- EXERCISE PROMPT: Which lines run from the line with "<th>ชื่อบัญชีแยกประเภท</th>" through the line with "<th>ยอดยกไป</th>" in the entries below? Print them exactly, both ends included, and nothing more.

- INFORMATION GIVEN:
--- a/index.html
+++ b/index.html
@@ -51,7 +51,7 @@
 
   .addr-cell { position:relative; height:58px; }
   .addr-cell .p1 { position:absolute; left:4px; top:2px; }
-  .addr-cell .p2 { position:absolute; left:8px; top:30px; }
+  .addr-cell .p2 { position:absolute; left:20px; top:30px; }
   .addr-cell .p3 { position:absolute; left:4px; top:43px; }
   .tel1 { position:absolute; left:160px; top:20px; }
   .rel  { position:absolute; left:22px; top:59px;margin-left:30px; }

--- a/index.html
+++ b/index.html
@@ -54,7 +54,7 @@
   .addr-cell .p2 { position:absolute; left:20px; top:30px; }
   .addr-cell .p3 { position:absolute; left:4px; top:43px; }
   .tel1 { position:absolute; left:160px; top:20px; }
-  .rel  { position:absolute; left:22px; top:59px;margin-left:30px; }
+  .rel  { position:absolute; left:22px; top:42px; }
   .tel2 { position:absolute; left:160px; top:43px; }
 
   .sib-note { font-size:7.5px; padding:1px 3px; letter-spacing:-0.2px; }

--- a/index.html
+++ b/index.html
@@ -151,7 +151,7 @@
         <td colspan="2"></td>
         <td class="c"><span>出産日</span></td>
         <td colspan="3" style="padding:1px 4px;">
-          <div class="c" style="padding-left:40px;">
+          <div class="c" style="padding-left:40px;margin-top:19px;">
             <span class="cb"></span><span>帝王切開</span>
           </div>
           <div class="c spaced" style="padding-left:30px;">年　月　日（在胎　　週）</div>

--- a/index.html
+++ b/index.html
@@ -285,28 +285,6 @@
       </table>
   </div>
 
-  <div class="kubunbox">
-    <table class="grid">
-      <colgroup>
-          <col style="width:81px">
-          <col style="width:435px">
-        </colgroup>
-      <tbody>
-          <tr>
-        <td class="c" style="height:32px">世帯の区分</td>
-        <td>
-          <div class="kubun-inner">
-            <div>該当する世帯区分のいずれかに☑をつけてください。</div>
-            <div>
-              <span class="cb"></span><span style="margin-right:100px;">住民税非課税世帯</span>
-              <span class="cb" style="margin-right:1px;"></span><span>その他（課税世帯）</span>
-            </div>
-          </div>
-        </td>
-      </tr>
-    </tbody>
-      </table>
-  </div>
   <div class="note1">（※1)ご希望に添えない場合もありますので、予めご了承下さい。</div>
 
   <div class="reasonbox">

==

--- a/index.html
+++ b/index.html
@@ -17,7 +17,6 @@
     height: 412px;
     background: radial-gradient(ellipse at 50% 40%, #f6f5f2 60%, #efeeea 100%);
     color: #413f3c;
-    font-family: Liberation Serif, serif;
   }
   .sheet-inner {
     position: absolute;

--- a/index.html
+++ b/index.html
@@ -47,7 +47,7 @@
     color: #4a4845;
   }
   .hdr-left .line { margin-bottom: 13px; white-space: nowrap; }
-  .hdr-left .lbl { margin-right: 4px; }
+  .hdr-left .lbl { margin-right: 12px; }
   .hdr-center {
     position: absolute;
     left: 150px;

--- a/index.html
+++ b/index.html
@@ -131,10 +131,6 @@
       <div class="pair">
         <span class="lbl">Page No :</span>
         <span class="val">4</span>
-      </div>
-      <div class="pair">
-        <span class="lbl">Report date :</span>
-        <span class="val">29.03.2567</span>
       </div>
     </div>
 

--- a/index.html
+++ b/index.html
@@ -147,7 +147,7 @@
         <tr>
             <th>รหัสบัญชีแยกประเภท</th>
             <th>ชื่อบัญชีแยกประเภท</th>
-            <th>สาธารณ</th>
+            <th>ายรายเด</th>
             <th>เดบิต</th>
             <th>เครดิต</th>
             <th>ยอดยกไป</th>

- OUTPUT OF THE TASK:
             <th>ชื่อบัญชีแยกประเภท</th>
-            <th>สาธารณ</th>
+            <th>ายรายเด</th>
             <th>เดบิต</th>
             <th>เครดิต</th>
             <th>ยอดยกไป</th>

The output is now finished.